> Problem to solve: Print nothing except the lines of the listing below from the line with "tracking number: 440675264341 -> 440675624341" to the line with "discount: none -> 10% = 1068.37", each exactly as written, both ends included.
Supplied records section start
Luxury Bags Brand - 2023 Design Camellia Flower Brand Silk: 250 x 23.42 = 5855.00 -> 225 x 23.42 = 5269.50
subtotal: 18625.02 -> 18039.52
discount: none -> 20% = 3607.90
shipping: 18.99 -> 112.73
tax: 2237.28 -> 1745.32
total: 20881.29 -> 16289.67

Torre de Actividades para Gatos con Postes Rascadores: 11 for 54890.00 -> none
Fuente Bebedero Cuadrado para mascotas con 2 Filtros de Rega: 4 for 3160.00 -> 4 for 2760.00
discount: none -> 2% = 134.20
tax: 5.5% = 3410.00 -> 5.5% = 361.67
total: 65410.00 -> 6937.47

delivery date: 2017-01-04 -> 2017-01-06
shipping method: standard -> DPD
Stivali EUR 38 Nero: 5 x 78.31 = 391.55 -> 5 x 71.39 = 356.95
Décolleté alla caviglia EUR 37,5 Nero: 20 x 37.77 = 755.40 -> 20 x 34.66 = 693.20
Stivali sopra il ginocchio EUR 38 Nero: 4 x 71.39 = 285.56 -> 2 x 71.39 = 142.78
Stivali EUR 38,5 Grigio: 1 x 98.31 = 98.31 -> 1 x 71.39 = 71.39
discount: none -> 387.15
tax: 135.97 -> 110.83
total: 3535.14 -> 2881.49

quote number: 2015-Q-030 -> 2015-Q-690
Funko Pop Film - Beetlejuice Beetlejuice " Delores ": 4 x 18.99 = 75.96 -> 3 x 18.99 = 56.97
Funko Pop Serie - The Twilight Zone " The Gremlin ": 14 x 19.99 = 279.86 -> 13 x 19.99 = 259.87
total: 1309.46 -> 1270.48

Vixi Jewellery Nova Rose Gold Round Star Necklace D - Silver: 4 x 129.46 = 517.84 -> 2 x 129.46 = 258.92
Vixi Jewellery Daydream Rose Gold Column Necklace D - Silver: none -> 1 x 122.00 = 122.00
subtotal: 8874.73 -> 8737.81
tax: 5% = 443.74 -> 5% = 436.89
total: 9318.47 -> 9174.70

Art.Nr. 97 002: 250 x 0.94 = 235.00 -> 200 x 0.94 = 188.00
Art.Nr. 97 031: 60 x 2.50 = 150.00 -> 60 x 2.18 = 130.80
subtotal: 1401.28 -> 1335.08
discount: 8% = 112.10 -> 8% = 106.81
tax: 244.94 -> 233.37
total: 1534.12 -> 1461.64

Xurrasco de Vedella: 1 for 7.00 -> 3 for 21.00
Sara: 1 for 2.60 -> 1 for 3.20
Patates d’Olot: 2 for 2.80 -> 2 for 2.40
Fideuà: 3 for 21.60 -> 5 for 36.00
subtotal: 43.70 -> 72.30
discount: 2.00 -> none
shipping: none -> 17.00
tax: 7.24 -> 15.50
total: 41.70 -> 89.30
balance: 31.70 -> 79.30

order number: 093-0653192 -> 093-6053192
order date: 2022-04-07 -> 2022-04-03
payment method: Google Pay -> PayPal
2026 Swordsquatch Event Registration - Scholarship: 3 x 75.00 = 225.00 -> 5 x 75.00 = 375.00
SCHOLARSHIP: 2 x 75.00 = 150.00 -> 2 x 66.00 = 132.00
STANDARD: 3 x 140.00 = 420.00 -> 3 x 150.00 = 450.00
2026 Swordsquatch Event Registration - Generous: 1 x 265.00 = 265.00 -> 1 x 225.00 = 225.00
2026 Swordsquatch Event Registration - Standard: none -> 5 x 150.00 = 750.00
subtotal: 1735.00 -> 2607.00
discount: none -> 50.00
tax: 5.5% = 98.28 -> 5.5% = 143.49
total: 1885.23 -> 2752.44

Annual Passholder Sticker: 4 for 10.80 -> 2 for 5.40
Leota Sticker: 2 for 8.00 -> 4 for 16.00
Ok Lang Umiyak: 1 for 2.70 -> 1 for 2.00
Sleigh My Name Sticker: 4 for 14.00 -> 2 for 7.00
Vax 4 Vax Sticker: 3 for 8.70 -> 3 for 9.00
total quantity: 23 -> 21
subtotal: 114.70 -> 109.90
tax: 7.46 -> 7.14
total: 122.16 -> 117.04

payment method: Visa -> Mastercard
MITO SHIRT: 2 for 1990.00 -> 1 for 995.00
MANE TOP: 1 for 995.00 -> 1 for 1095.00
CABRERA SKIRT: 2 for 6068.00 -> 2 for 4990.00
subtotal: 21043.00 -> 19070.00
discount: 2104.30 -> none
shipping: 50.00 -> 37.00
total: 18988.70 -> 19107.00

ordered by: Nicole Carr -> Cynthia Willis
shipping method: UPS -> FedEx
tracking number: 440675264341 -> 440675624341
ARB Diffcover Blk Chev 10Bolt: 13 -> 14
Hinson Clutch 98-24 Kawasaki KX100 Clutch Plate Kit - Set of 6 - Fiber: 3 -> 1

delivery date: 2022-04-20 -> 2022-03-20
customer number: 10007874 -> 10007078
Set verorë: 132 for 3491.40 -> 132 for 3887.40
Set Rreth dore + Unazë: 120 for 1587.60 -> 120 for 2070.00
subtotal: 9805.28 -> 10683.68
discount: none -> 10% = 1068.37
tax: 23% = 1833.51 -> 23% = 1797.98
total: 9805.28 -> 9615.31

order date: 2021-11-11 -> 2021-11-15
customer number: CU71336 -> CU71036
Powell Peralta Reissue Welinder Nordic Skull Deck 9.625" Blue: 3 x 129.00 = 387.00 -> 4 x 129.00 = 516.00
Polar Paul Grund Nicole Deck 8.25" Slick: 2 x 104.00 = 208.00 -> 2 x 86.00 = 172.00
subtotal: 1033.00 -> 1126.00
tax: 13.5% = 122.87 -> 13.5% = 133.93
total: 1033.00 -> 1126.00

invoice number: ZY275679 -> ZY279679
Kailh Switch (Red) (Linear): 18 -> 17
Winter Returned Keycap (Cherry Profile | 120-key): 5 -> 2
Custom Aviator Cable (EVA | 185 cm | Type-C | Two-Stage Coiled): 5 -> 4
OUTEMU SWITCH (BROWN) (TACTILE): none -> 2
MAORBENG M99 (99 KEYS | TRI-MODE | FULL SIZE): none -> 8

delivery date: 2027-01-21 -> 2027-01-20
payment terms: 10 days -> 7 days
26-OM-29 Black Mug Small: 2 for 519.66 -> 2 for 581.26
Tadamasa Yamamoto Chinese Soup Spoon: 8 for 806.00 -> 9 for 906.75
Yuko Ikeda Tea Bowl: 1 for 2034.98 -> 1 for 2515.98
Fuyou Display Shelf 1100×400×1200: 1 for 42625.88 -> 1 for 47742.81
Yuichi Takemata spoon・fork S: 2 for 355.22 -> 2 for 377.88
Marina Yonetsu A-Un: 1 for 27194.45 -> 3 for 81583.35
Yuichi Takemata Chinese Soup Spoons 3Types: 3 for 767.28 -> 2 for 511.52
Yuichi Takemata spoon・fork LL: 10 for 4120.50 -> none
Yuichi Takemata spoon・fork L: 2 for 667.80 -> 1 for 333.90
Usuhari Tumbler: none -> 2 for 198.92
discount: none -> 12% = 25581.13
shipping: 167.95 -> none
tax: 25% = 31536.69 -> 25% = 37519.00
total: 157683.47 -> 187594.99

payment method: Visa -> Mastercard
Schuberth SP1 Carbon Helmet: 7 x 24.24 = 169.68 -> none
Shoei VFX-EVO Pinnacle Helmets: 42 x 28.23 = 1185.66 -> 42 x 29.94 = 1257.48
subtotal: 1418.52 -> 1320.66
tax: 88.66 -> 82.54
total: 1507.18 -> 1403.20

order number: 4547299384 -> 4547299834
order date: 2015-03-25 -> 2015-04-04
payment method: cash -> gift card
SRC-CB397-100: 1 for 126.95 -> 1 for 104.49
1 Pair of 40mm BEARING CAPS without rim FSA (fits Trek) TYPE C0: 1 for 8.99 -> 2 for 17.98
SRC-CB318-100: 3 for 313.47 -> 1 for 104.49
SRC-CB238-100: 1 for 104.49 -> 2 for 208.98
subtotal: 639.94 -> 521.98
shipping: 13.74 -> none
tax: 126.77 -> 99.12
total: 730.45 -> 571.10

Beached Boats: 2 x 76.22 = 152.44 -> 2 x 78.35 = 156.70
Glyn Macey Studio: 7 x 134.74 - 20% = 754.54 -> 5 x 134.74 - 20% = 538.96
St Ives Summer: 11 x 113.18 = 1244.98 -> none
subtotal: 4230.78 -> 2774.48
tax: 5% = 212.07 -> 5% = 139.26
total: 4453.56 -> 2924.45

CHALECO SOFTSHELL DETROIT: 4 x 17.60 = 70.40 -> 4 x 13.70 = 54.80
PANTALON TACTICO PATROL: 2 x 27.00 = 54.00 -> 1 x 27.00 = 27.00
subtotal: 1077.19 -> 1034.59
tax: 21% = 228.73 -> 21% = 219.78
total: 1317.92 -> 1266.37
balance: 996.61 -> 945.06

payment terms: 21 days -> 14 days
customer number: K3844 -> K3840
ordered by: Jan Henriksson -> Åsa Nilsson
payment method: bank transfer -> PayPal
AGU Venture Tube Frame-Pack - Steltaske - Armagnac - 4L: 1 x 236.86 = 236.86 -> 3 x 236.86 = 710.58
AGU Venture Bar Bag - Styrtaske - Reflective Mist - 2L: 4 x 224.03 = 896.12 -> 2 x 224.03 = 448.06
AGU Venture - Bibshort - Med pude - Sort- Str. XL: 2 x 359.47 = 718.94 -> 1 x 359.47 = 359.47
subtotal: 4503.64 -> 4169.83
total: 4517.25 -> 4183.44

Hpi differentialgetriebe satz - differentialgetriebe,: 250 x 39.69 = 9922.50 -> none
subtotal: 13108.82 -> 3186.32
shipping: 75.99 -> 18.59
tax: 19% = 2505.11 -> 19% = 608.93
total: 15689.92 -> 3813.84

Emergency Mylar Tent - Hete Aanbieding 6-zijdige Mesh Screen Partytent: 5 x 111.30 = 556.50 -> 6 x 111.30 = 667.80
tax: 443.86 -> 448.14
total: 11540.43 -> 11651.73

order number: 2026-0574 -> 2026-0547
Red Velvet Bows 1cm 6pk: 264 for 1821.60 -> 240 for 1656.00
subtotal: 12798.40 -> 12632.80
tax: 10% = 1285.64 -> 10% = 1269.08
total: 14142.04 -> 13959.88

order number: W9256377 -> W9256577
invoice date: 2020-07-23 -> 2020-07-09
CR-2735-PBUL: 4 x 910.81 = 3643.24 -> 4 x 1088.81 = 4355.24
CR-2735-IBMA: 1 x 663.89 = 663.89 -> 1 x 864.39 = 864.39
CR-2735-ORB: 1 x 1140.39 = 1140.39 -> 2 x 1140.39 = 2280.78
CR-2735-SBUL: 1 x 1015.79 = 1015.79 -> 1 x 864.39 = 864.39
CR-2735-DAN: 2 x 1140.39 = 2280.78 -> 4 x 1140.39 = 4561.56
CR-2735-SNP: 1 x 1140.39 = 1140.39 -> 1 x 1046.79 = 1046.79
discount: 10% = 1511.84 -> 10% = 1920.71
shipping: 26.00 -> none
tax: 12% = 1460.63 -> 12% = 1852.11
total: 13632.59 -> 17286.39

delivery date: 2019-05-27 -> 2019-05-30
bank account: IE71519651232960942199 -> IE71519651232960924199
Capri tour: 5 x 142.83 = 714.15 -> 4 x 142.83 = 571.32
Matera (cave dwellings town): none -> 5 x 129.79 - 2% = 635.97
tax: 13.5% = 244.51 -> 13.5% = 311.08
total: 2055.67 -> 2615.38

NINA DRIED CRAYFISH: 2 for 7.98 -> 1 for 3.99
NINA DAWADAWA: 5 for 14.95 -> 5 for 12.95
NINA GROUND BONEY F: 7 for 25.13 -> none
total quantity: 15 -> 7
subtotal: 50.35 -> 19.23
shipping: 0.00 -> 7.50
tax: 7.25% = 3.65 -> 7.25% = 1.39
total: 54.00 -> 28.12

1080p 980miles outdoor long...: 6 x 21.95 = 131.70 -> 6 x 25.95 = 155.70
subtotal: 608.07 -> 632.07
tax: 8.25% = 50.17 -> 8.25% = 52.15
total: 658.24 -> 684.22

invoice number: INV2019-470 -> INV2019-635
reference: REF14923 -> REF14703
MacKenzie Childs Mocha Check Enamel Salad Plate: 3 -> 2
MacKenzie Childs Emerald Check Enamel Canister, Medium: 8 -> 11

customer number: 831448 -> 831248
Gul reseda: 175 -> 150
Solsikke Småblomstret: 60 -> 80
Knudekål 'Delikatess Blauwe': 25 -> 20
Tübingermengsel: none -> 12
Supplied records section end
> Output:
tracking number: 440675264341 -> 440675624341
ARB Diffcover Blk Chev 10Bolt: 13 -> 14
Hinson Clutch 98-24 Kawasaki KX100 Clutch Plate Kit - Set of 6 - Fiber: 3 -> 1

delivery date: 2022-04-20 -> 2022-03-20
customer number: 10007874 -> 10007078
Set verorë: 132 for 3491.40 -> 132 for 3887.40
Set Rreth dore + Unazë: 120 for 1587.60 -> 120 for 2070.00
subtotal: 9805.28 -> 10683.68
discount: none -> 10% = 1068.37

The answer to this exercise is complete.